I wish I had the time, I really do, but I don't. Give me a rewarding main story mode that can be completed in a week of two-hour sessions or a particularly dedicated weekend, please. Call me a casual if you like, but I'm not hardcore enough to take the stronger stuff.

But that's enough about my problems. I circled my copy of Suikoden Tierkreis for a couple of months, nervous of its potential time-sapping powers, incomprehensible storyline, baffling random battles and tedious hours of grinding.

It turned out that reticence was largely unwarranted and a bit unfair. Suikoden Tierkreis (a spin-off from the core Suikoden series, which I'd never heard of before this) does have a large number of random battles and many of the other cliches of the JRPG genre, and it certainly requires a certain time commitment to get into, but for the most part it's a fun, accessible game.

It doesn't start promisingly, with your character gathering a group of young friends to leave their village, go out into generic fantasy land and deal with some low-level monsters. It's a typical RPG starter quest, and initially unfolds as you might expect: wander across the map, have a random battle, wander a bit more, have another random battle... and so forth.

As you may recall I've been here before, and I didn't like it.

The formula is less painful, but that doesn't make it necessarily interesting.

Thankfully, Suikoden Tierkreis is a bit more user-friendly than Black Sigil: the maps are relatively straightforward, the random battles are less repetitive, and there's a shortcut within the battle sections which allows your party to jump right in without you picking each move. This latter function is quite handy: it means you can apply strategy in terms of attacks when facing harder enemies, but while grinding rats you can just kick into autopilot and get it over with.

So, the formula is less painful, but that doesn't make it necessarily interesting. The more intriguing story elements seep in later in the initial mission, when the environment around you suddenly changes, and an innocuous valley is suddenly replaced with a forest containing a castle - a castle that, although no-one draws attention to this fact, is built in the shape of a man with a tall hat.

From there, it gets more interesting, and more crazy. Some people can see the reality shifts, while other's can't.
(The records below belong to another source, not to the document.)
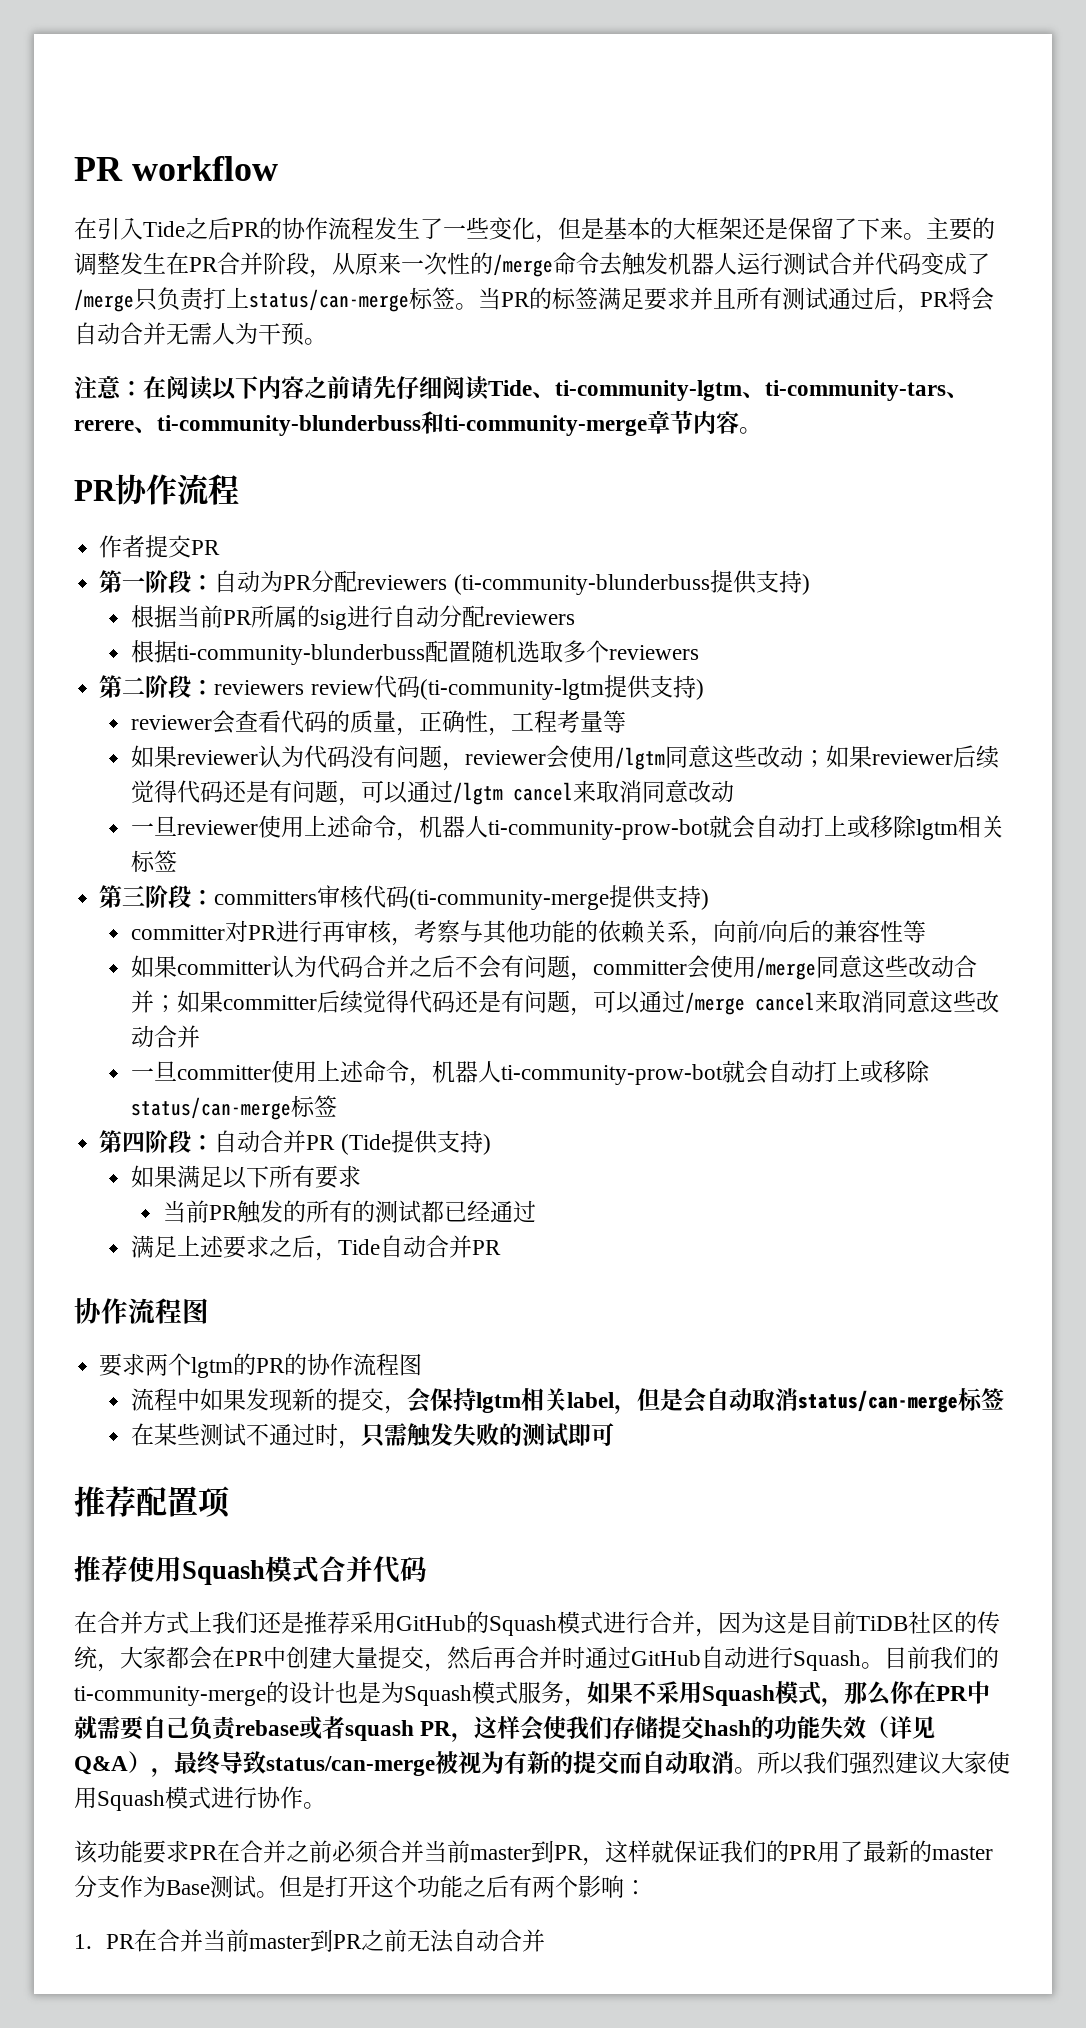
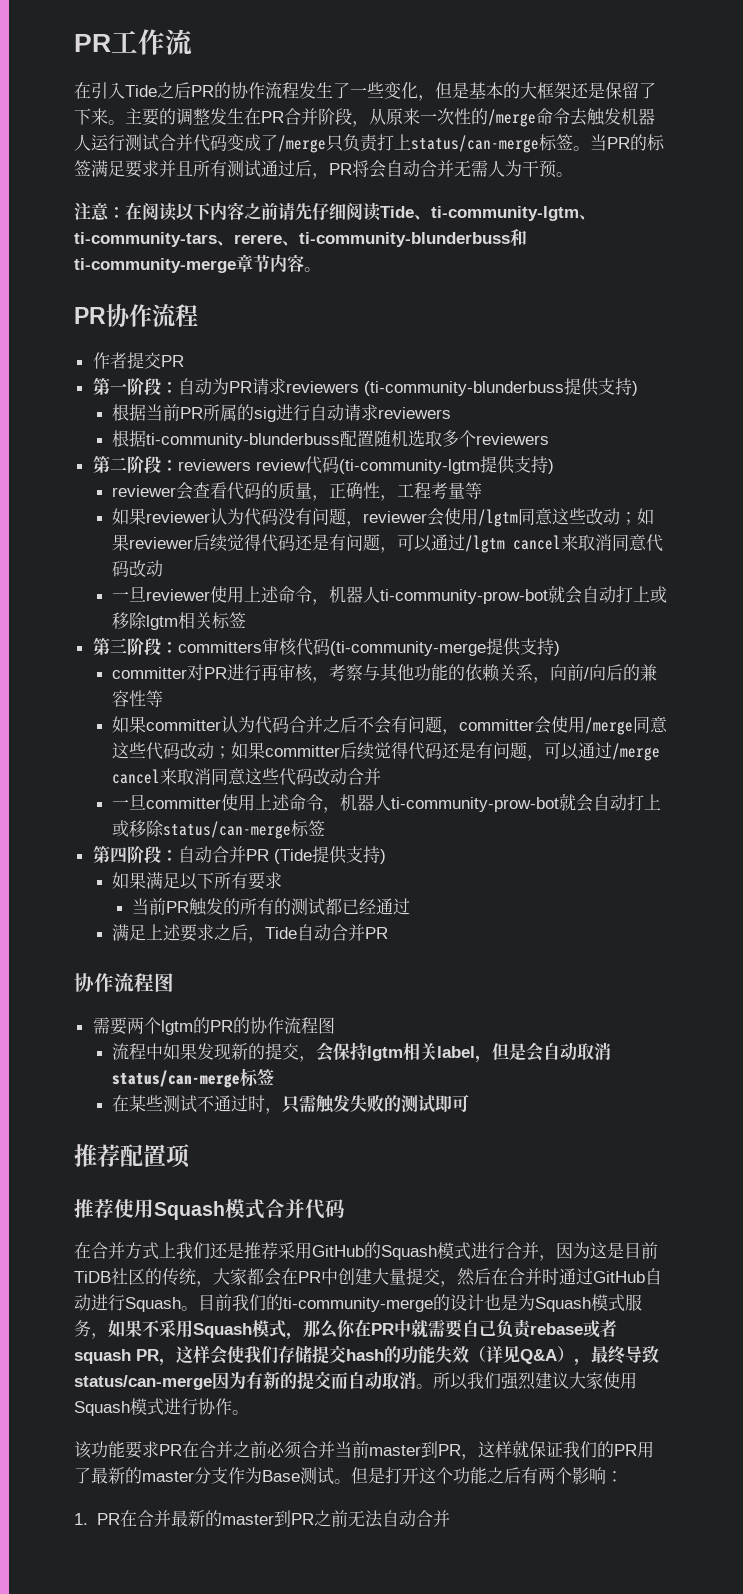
[74,156,278,181] PR workflow -> [74,29,192,55] PR工作流
[311,570,358,593] 分配 -> [251,378,286,395] 请求
[438,605,485,628] 分配 -> [344,404,379,421] 请求
(689, 791) none -> [646,534,664,552] [112,560,130,577] 代码
[907,955,977,978] [130,990,154,1013] 改动合并 -> [146,742,215,760] 代码改动
(976, 1001) none -> [279,768,314,786] 代码
[99,1353,146,1377] 要求 -> [92,1017,127,1035] 需要
[493,1646,516,1669] 再 -> [491,1268,508,1285] 在
[435,1751,481,1774] 被视 -> [212,1372,229,1389] 因
[202,1929,249,1952] 当前 -> [170,1510,222,1527] 最新的

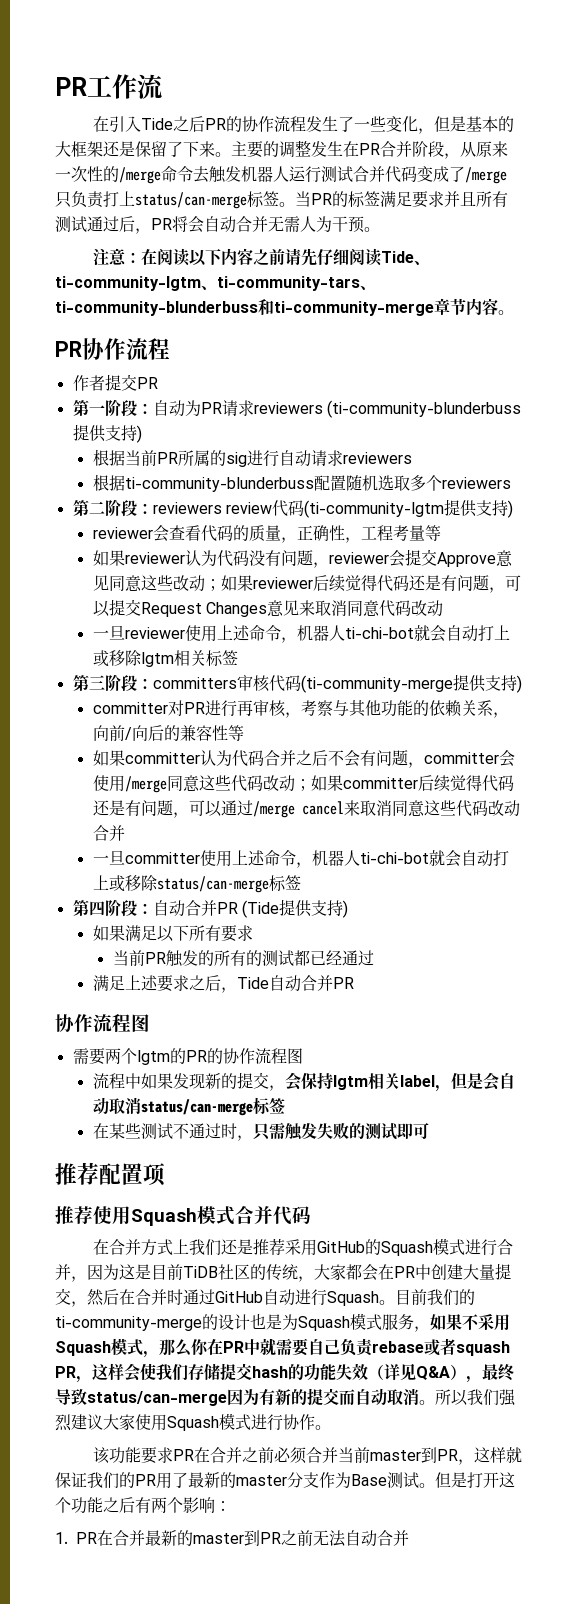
[234,234,299,246] rerere、 -> (376, 287) none
[444,508,519,527] 使用/lgtm -> [404,549,513,567] [92,575,109,591] 提交Approve意见
[431,534,562,553] 通过/lgtm cancel -> [108,599,299,617] 提交Request Changes意见
[380,589,549,604] ti-community-prow-bot -> [344,627,414,639] ti-chi-bot
[391,797,560,812] ti-community-prow-bot -> [359,852,429,864] ti-chi-bot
Your party encounters the existence of parallel universes - but don't get to go there. However, a giant black hummingbird flies in from another universe to cause trouble.

There's a certain liveliness and invention to Suikoden Tierkreis that lifts it above the usual fantasy storytelling.

Along the way your party gains magic powers, but that's all fairly standard stuff so let's not worry about it.

Anyway, your quest to find out the secret of your magic powers, the nature of the shifting realities and so on takes your party on a quest across the land, where they steadily encounter a more immediate threat, an authoritarian religious order who believe that everything is pre-determined. Unsurprisingly, these plot threads begin to intersect.

There's a certain liveliness and invention to Suikoden Tierkreis that lifts it above the usual fantasy storytelling. Although there are plenty of giant plants, wolf things and other generic monsters, some of the creatures (especially the hummingbird) feel fairly distinct, and the plot threads about choice and determinism add enough subtext without being over-bearingly pretentious. The world as a whole is inventive and well-executed, and feels rewarding to explore for its imaginative cityscapes.

Suikoden Tierkreis was a lot more fun than expected.

The characters are fairly stock RPG types, but the designs are distinct, and there are some lavish backdrops along the way. The cutscenes are impressively animated, making for a very good looking game. Sadly the sound isn't consistently up to the quality of the visuals: the music is good (although repetitive), but performed dialogue sounds overly compressed, potentially good performances reduced to rushed, squawky sound clips.

Although I'm still not overly sold on the genre, Suikoden Tierkreis was a lot more fun than expected. Gamers who have the time will find an above average story here, one that digs beyond the usual sword and sorcery to build a more inventive fantasy world.